---- Supplied records

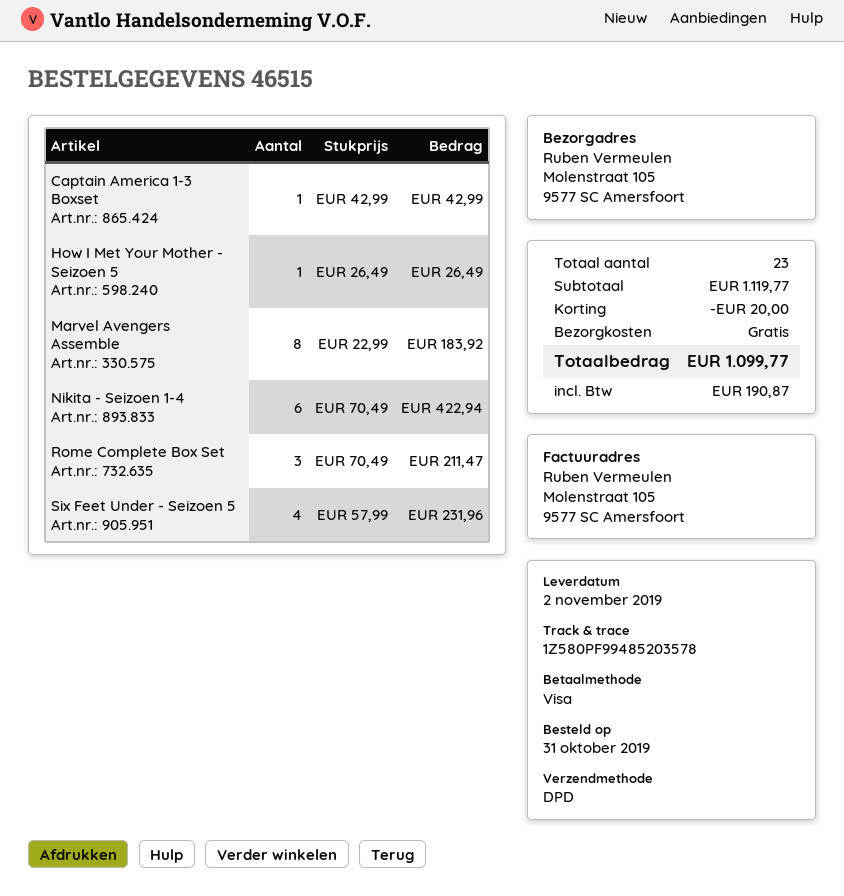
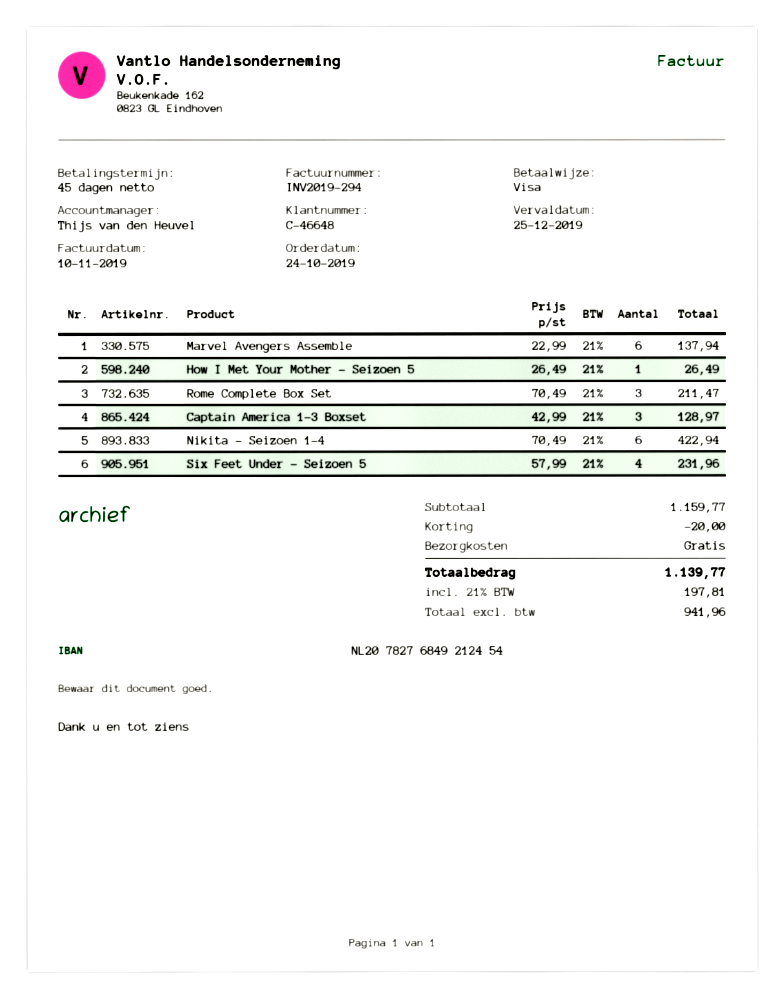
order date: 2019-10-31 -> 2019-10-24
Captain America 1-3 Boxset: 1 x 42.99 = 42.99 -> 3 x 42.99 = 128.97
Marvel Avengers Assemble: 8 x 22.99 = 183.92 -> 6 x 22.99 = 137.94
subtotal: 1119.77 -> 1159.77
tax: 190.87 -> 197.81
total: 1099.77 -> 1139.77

--------

Activity: Set down exactly, and only, the lines of the data above from the line containing "Captain America 1-3" through the last one.

Exercise output:
Captain America 1-3 Boxset: 1 x 42.99 = 42.99 -> 3 x 42.99 = 128.97
Marvel Avengers Assemble: 8 x 22.99 = 183.92 -> 6 x 22.99 = 137.94
subtotal: 1119.77 -> 1159.77
tax: 190.87 -> 197.81
total: 1099.77 -> 1139.77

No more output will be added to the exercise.